Write out every entry exactly as given, but omit the pictures.

========================

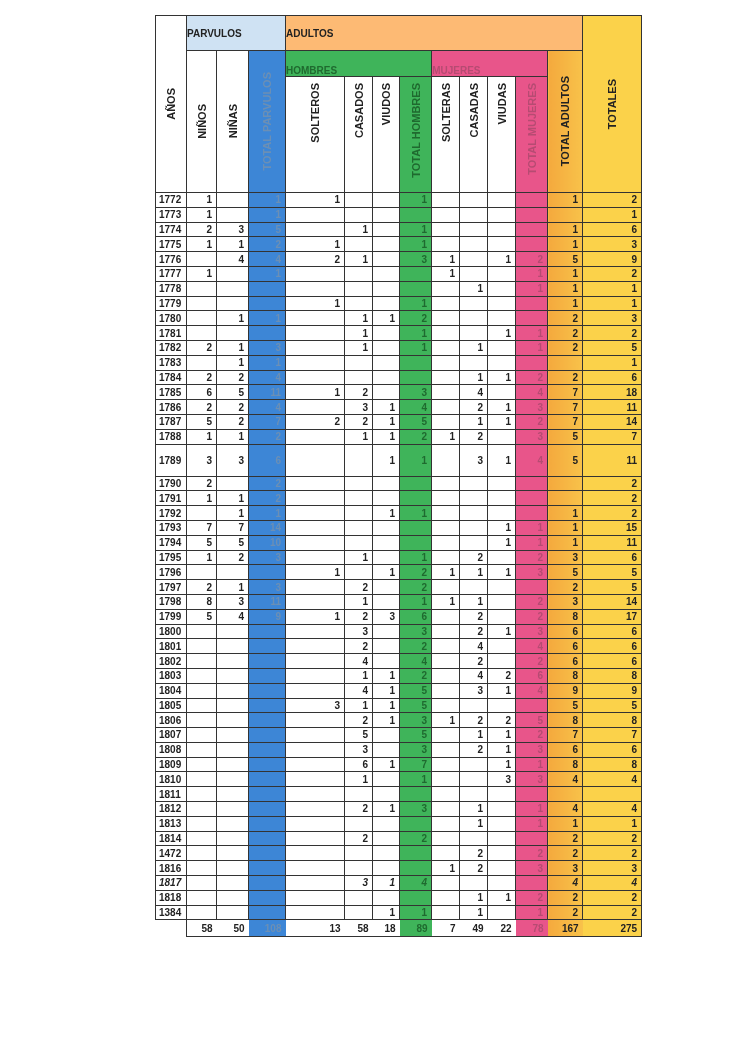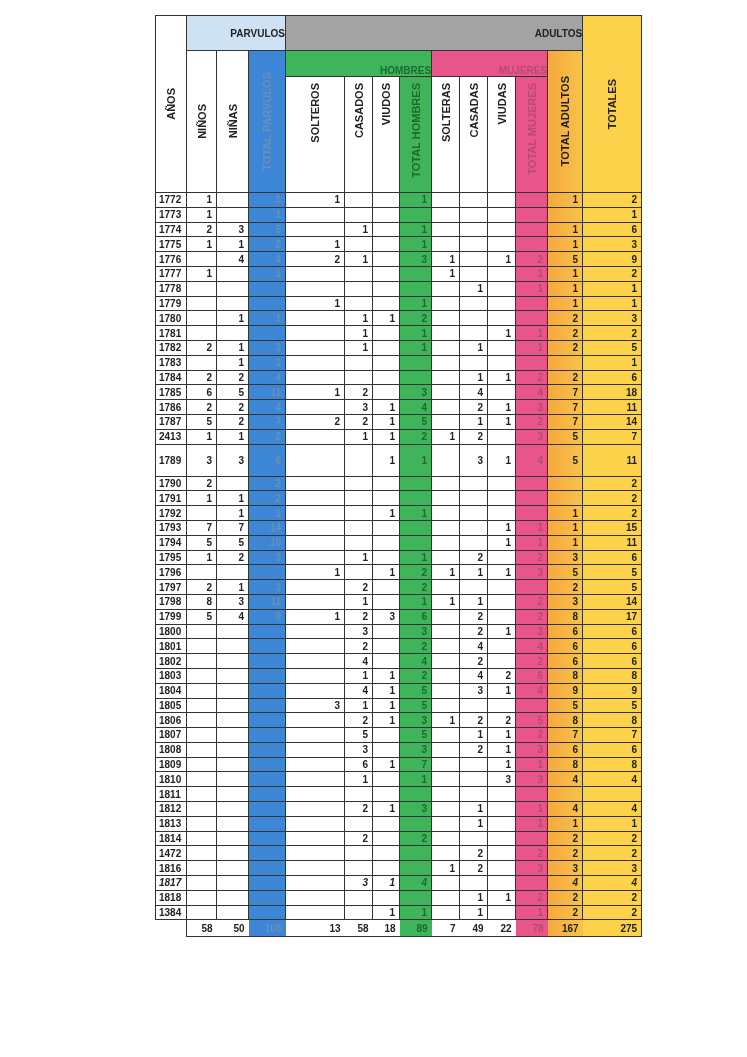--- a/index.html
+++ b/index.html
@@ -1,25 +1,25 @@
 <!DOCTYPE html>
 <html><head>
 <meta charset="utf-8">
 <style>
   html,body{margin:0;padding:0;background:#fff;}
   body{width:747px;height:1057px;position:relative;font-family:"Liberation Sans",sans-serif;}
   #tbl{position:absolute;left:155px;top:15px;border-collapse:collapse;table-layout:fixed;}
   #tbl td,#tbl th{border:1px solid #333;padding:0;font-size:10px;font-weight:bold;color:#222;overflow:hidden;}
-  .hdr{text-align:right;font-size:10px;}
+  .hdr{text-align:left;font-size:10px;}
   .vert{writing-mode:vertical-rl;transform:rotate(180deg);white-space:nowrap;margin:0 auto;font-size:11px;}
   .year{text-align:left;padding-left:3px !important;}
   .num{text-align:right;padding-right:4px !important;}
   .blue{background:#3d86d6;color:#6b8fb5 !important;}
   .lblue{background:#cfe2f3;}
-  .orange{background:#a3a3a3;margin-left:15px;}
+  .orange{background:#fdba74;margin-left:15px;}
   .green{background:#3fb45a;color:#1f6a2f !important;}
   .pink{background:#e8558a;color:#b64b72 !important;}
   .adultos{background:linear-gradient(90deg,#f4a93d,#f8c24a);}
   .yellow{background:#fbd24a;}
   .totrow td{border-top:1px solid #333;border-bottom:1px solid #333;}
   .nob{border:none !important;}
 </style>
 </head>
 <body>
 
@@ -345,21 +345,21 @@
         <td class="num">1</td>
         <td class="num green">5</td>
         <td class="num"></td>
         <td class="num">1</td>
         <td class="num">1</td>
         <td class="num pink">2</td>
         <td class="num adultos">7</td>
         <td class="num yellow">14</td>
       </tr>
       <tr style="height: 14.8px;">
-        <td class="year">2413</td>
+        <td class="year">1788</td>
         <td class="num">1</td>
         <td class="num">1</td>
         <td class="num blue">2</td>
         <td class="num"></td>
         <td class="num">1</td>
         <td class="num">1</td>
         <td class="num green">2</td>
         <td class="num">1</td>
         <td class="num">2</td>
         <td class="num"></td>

========================

*FINISHED TASK:*
--- a/index.html
+++ b/index.html
@@ -1,25 +1,25 @@
 <!DOCTYPE html>
 <html><head>
 <meta charset="utf-8">
 <style>
   html,body{margin:0;padding:0;background:#fff;}
   body{width:747px;height:1057px;position:relative;font-family:"Liberation Sans",sans-serif;}
   #tbl{position:absolute;left:155px;top:15px;border-collapse:collapse;table-layout:fixed;}
   #tbl td,#tbl th{border:1px solid #333;padding:0;font-size:10px;font-weight:bold;color:#222;overflow:hidden;}
-  .hdr{text-align:right;font-size:10px;}
+  .hdr{text-align:left;font-size:10px;}
   .vert{writing-mode:vertical-rl;transform:rotate(180deg);white-space:nowrap;margin:0 auto;font-size:11px;}
   .year{text-align:left;padding-left:3px !important;}
   .num{text-align:right;padding-right:4px !important;}
   .blue{background:#3d86d6;color:#6b8fb5 !important;}
   .lblue{background:#cfe2f3;}
-  .orange{background:#a3a3a3;margin-left:15px;}
+  .orange{background:#fdba74;margin-left:15px;}
   .green{background:#3fb45a;color:#1f6a2f !important;}
   .pink{background:#e8558a;color:#b64b72 !important;}
   .adultos{background:linear-gradient(90deg,#f4a93d,#f8c24a);}
   .yellow{background:#fbd24a;}
   .totrow td{border-top:1px solid #333;border-bottom:1px solid #333;}
   .nob{border:none !important;}
 </style>
 </head>
 <body>
 
@@ -345,21 +345,21 @@
         <td class="num">1</td>
         <td class="num green">5</td>
         <td class="num"></td>
         <td class="num">1</td>
         <td class="num">1</td>
         <td class="num pink">2</td>
         <td class="num adultos">7</td>
         <td class="num yellow">14</td>
       </tr>
       <tr style="height: 14.8px;">
-        <td class="year">2413</td>
+        <td class="year">1788</td>
         <td class="num">1</td>
         <td class="num">1</td>
         <td class="num blue">2</td>
         <td class="num"></td>
         <td class="num">1</td>
         <td class="num">1</td>
         <td class="num green">2</td>
         <td class="num">1</td>
         <td class="num">2</td>
         <td class="num"></td>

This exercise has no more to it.